Piller Carrard Valérie · Nationalrat · 2026-06-17
Piller Carrard Valérie · Nationalrat · Freiburg · Sozialdemokratische Fraktion · 2026-06-17
Wortprotokoll
Le 13 mars 2024, la population suisse a accepté à une large majorité l'introduction d'une 13e rente AVS. Nous sommes aujourd'hui dans la dernière étape du processus de concrétisation de cette 13e rente, puisque nous devons valider - ou non - un financement pérenne. Notre devoir constitutionnel est de la financer - pas pour cinq ans, pas pour six ans, mais sur le long terme. La question aujourd'hui est simple[NB]: ce Parlement est-il capable de respecter la démocratie directe[NB]? Lors de la conférence de conciliation, le Conseil des États a, encore une fois, fait un pas dans la direction de notre conseil, en proposant de baisser le taux de cotisation salariale de 0,3 pour cent à 0,2 pour cent, soit 0,1 pour cent pour l'employé et 0,1 pour cent pour l'employeur, ce qui représente 5 francs par mois pour un revenu annuel de 60 000 francs.
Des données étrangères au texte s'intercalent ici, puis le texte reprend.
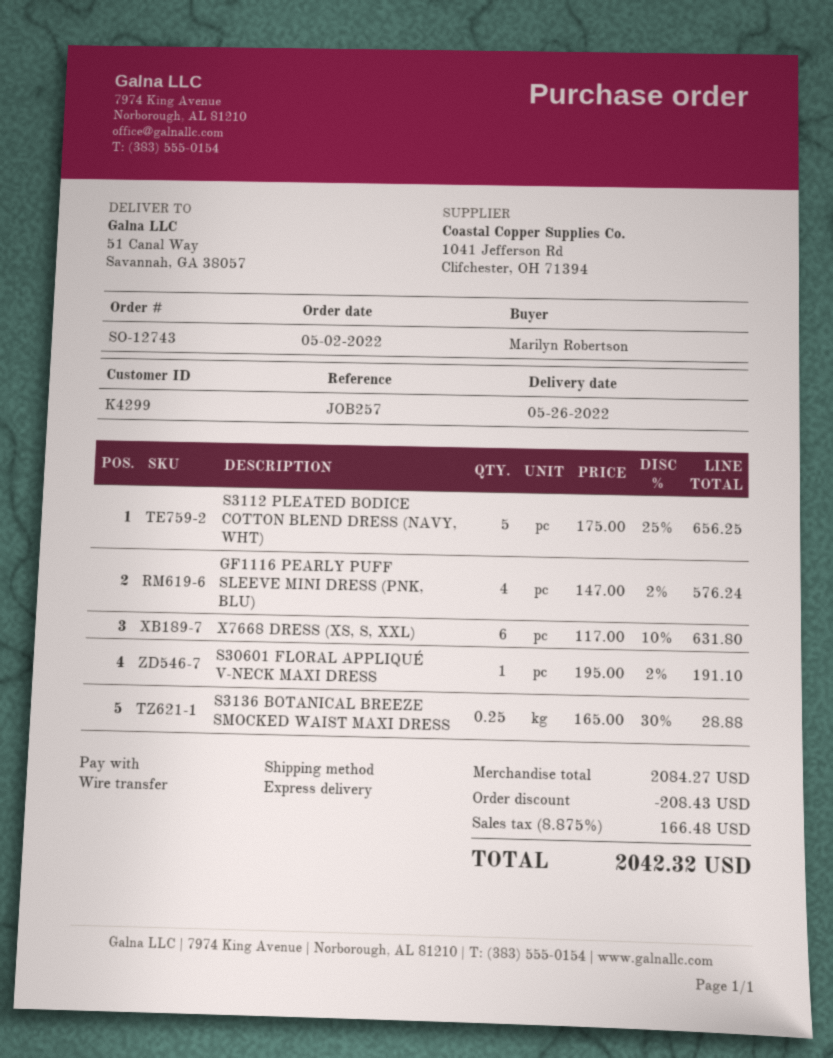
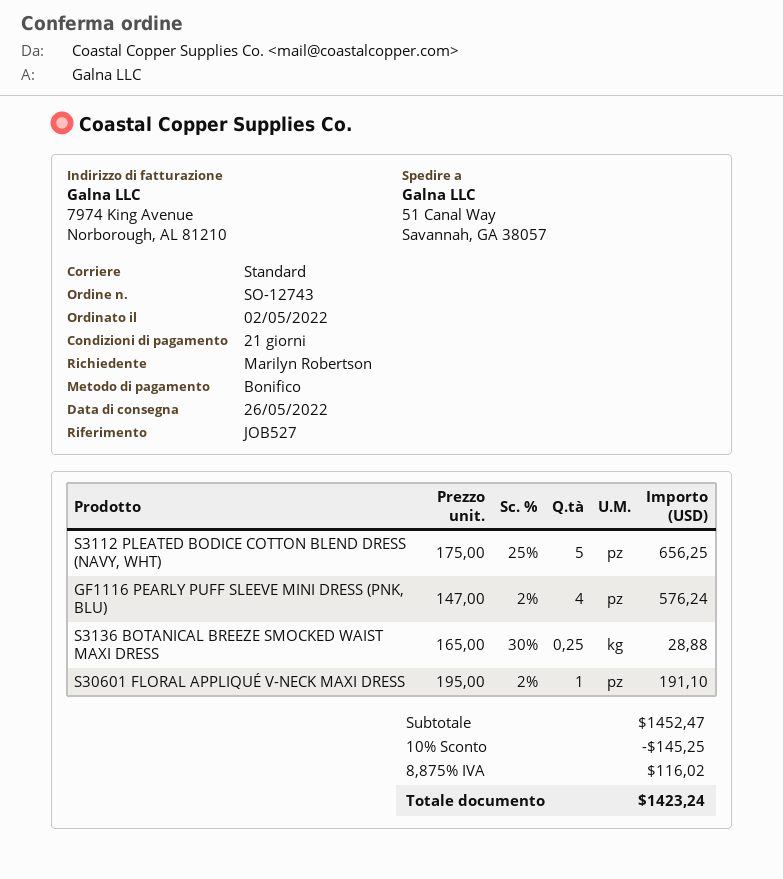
reference: JOB257 -> JOB527
shipping method: express -> standard
X7668 DRESS (XS, S, XXL): 6 x 117.00 - 10% = 631.80 -> none
subtotal: 2084.27 -> 1452.47
discount: 208.43 -> 145.25
tax: 8.875% = 166.48 -> 8.875% = 116.02
total: 2042.32 -> 1423.24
C'est la troisième fois que le Conseil des États se rapproche de notre conseil afin de faire une proposition de compromis. Je vous rappelle la proposition[NB]: une augmentation de 0,2 pour cent des cotisations salariales, ce qui rapportera 1,1 milliard de francs de recettes supplémentaires, et une augmentation de 0,4 point de la TVA, qui rapportera 1,5 milliard de francs. Ce compromis permettra de maintenir le niveau du fonds AVS au milieu des années 2030 à 90 pour cent. Avec ce financement mixte, nous avons sur la table une solution équilibrée. Toutes les générations, mais aussi toutes les classes de revenus apporteraient ainsi leur contribution de manière équitable. Si nous ne soutenons pas ce modèle, quelle est l'alternative du groupe UDC, du groupe libéral-radical et du groupe vert'libéral[NB]? À force d'honnêteté, le masque est tombé la semaine dernière et encore ce dimanche[NB]: votre alternative, c'est le relèvement de l'âge de la retraite. Mais ouvrez les yeux, le peuple l'a rejetée à 75 pour cent il y a à peine deux ans. Votre solution est dans une impasse démocratique. Par respect pour la population qui a soutenu la 13e rente, nous ne pouvons pas faire capoter ce projet par dogmatisme. Je suis convaincue que certains parlementaires de droite ne souhaitent pas porter la responsabilité de la crise de l'AVS. En politique, parfois, il faut avoir un certain courage pour prendre des décisions qui perdureront, comme nos prédécesseurs l'ont fait en 1948 lors de l'introduction de l'AVS.
Pour un financement équilibré, juste et suffisant, je vous invite vivement à soutenir la proposition de la majorité de la conférence de conciliation.